The first five or six pages of the book are devoted to a summary of Miss Cartland's previous accomplishments, literary and other. And she herself explains that the house providing the background to her latest novelette, which she calls Lyn, is really Longleat, "the most beautiful ancestral home in England."
She is probably right about this. Longleat belongs to the Marquess of Bath and is the most perfect example of Italianate Elizabethan architecture in the country. The bold Barbara, however. states that Longleat "began as a Priory built by the Augustinian Canons and was sold for £53 to Sir John Thynne in 1515 when Henry VIII dissolved the monasteries". Something wrong with the dates here surely?
Dissolution was a bit later and did not really take off until after Thomas Cromwell, exactly 450 years ago, in 1536, became Henry's Vicar-General in spiritual matters.

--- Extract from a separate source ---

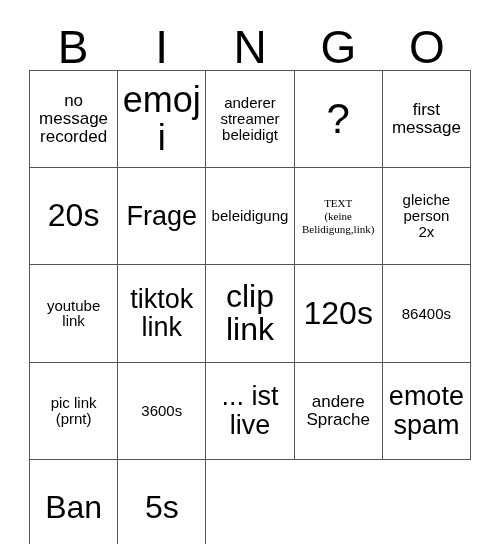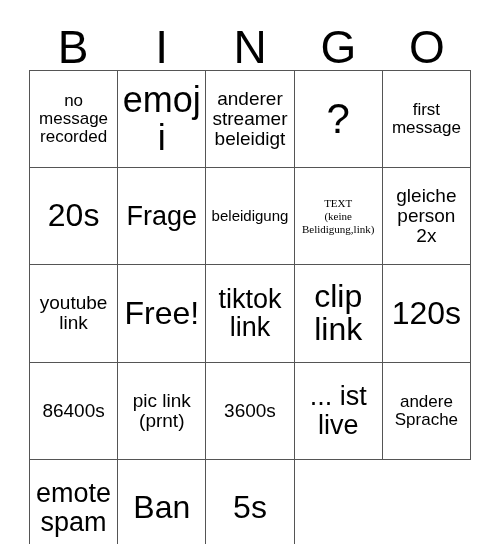"anderer" .fs-m .cell-text { font-size: 19px -> 15px }
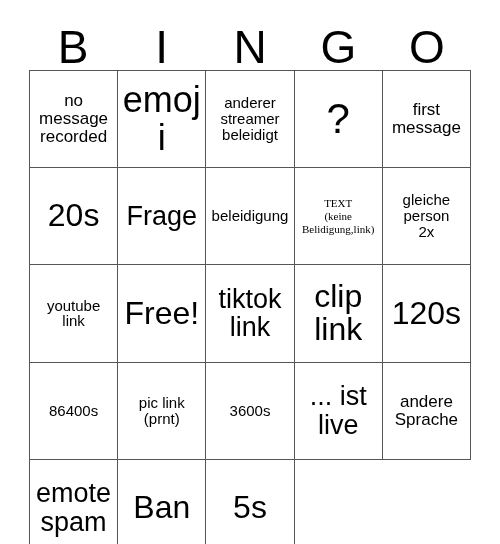"Free!" div.cell { html: <div> <span>Free!</span> </div> -> none }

I last met the immortal Miss Cartland at a service of thanksgiving for the seemingly miraculous recovery of her stepson-in-law, Johnny Spencer, at a Northampton church. I was very glad to be there having known and liked Johnny for so many years. The service was followed by a magnificent luncheon at Althorp for several hundred people.
This was in 1979, before Johnny Spencer had become something of a national celebrity as the father of the Princess of Wales.
Longleat, incidentally, was one of the many English houses whose gardens were endowed with magical beauty by "Capability" Brown. The best book about him I have ever read has just been published by Hutchinson.
It was written by Thomas Hinde who recently edited that excellent modern version of The Domesday Book. It contains some stunning photographs of some of England's most beautiful houses and gardens and can be considered good value at £15.95.